Resolving Discrepancy between Liouvillian Gap and Relaxation Time in Boundary-Dissipated Quantum Many-Body Systems
Takashi Mori, Tatsuhiko Shirai

TL;DR
This paper reveals that in boundary-dissipated quantum many-body systems, the relaxation time is governed by large expansion coefficients rather than the Liouvillian gap, resolving a long-standing discrepancy in the field.
Contribution
It demonstrates that relaxation time is determined by eigenvector expansion coefficients, not the Liouvillian gap, challenging previous assumptions in quantum dissipative systems.
Findings
Relaxation time is not set by the Liouvillian gap.
Large expansion coefficients dominate relaxation dynamics.

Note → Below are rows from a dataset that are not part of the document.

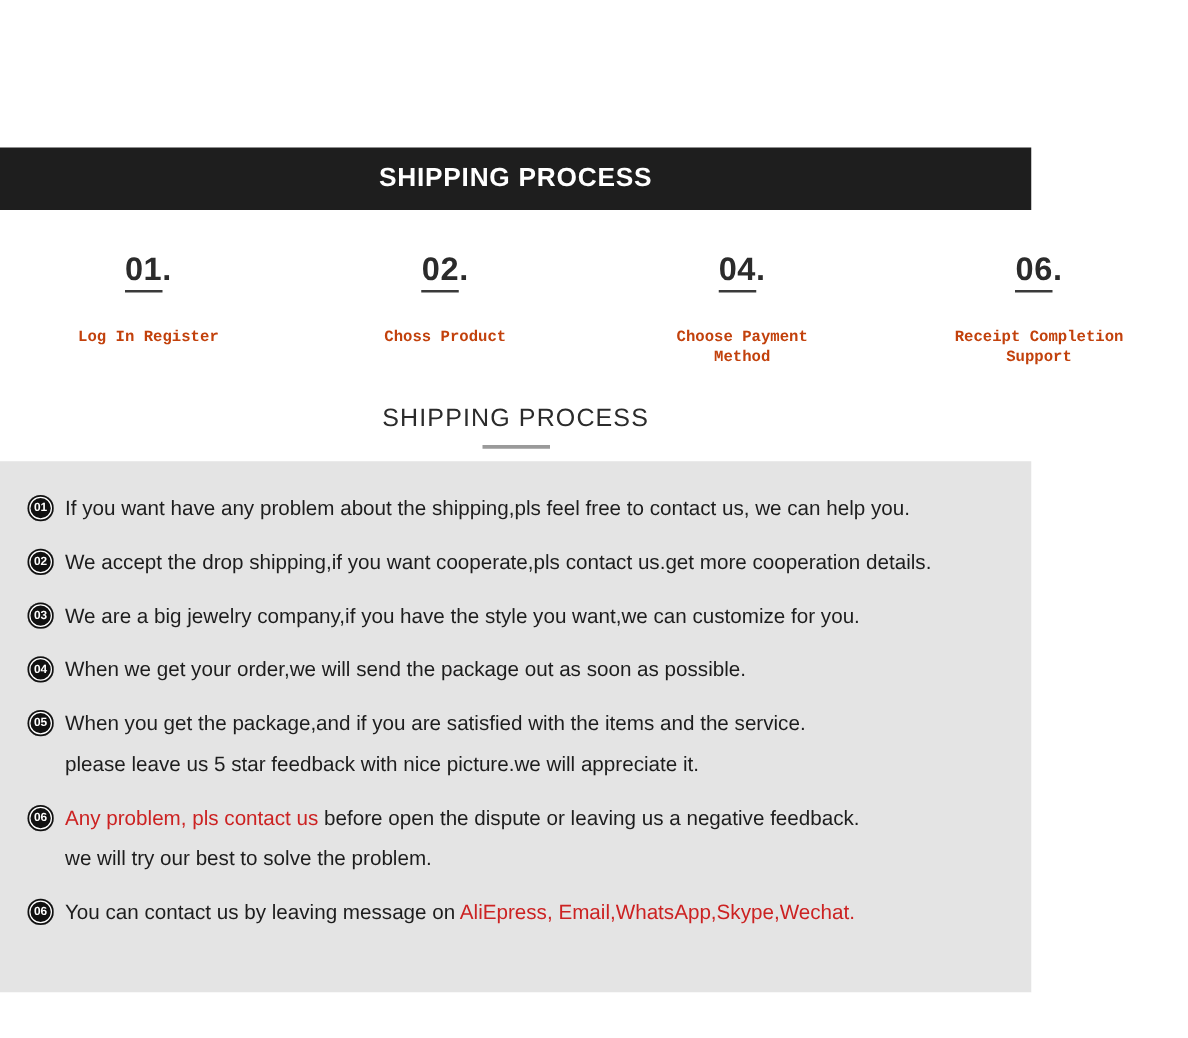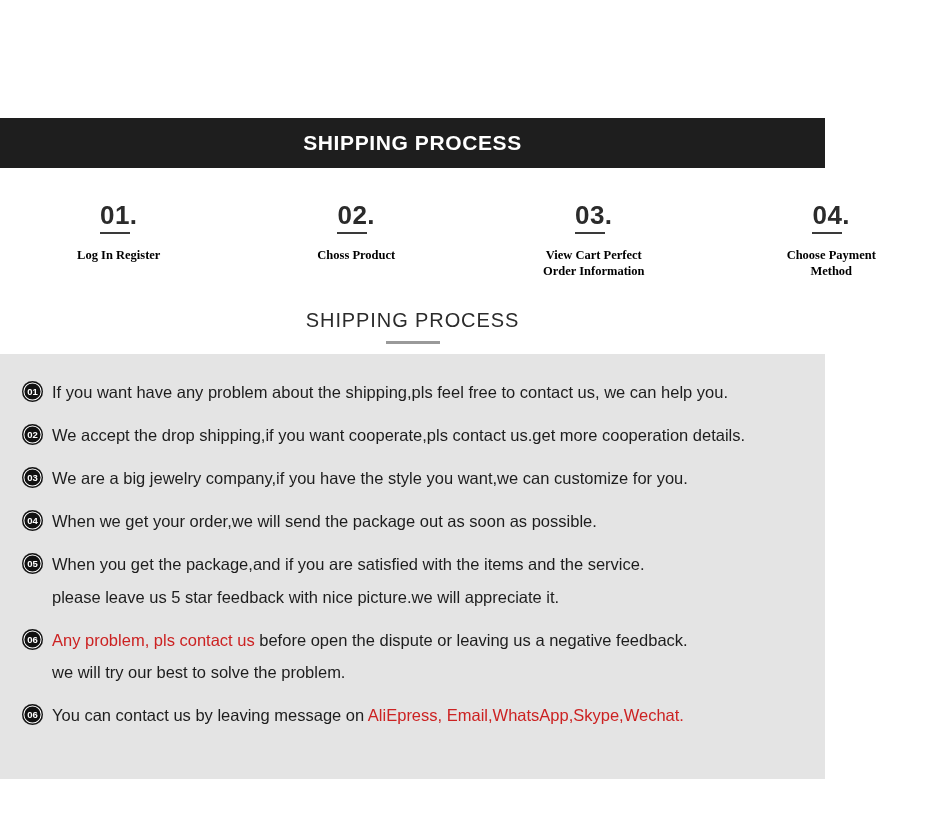--- a/index.html
+++ b/index.html
@@ -177,8 +177,6 @@
     <div class="steps" id="steps-row">
         <div class="step"><div class="step-num"><span class="digits">01</span><span class="dot">.</span></div><div class="step-label">Log In Register</div></div>
         <div class="step"><div class="step-num"><span class="digits">02</span><span class="dot">.</span></div><div class="step-label">Choss Product</div></div>
-        <div class="step"><div class="step-num"><span class="digits">03</span><span class="dot">.</span></div><div class="step-label">View Cart Perfect
-Order Information</div></div>
         <div class="step"><div class="step-num"><span class="digits">04</span><span class="dot">.</span></div><div class="step-label">Choose Payment
 Method</div></div>
       </div>

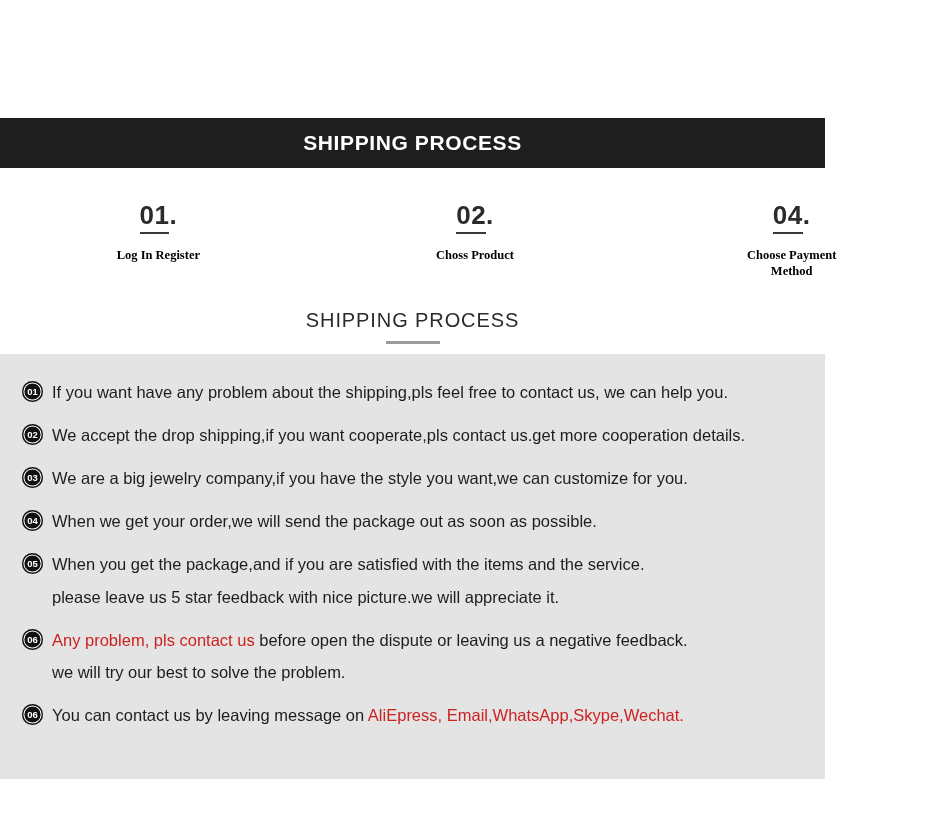--- a/index.html
+++ b/index.html
@@ -179,6 +179,8 @@
         <div class="step"><div class="step-num"><span class="digits">02</span><span class="dot">.</span></div><div class="step-label">Choss Product</div></div>
         <div class="step"><div class="step-num"><span class="digits">04</span><span class="dot">.</span></div><div class="step-label">Choose Payment
 Method</div></div>
+        <div class="step"><div class="step-num"><span class="digits">06</span><span class="dot">.</span></div><div class="step-label">Receipt Completion
+Support</div></div>
       </div>
   </div>
 

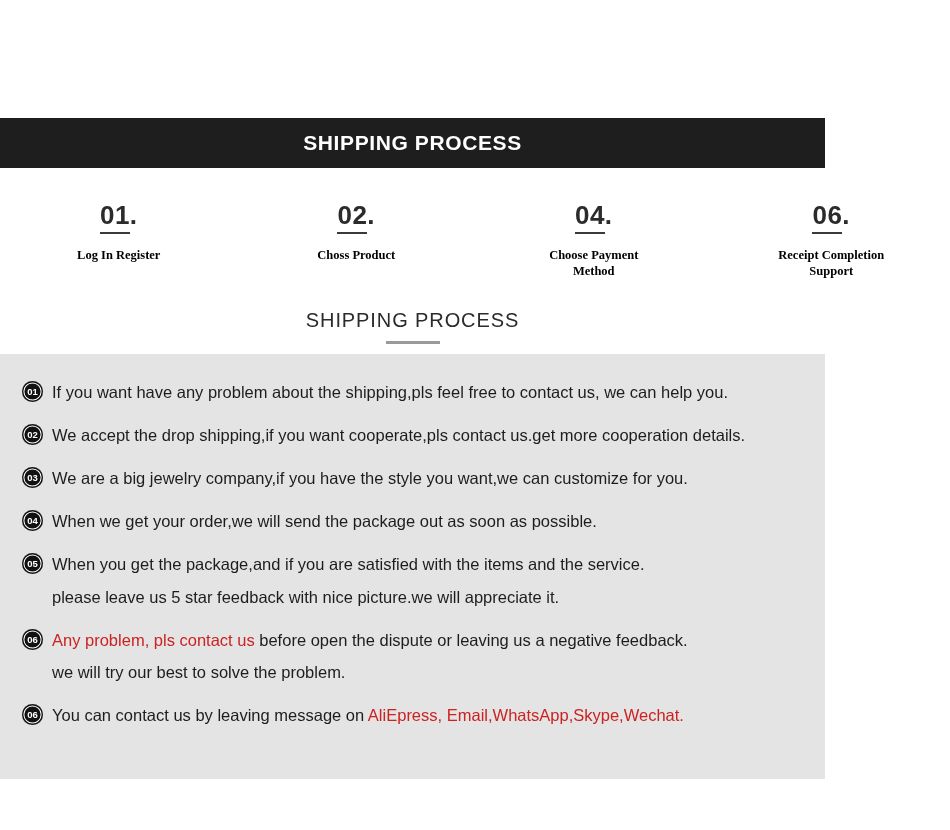--- a/index.html
+++ b/index.html
@@ -80,12 +80,12 @@
     display: inline-block;
   }
   .step-label {
-    margin-top: 7px;
+    margin-top: 22px;
     font-size: 12.5px;
     font-weight: bold;
-    color: #000000;
+    color: #c2410c;
     line-height: 1.22;
-    font-family: Liberation Serif, serif;
+    font-family: Liberation Mono, monospace;
     white-space: pre-line;
   }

Resolves discrepancy between gap and relaxation time in literature.
Abstract
The gap of the Liouvillian spectrum gives the asymptotic decay rate of a quantum dissipative system, and therefore its inverse has been identified as the slowest relaxation time. In contrary to this common belief, we show that the relaxation time due to diffusive transports in a boundary dissipated many-body quantum system is determined not by the gap or low-lying eigenvalues of the Liouvillian but by superexponentially large expansion coefficients for Liouvillian eigenvectors with non-small eigenvalues at an initial state. This finding resolves an apparent discrepancy reported in the literature between the inverse of the Liouvillian gap and the relaxation time in dissipative many-body quantum systems.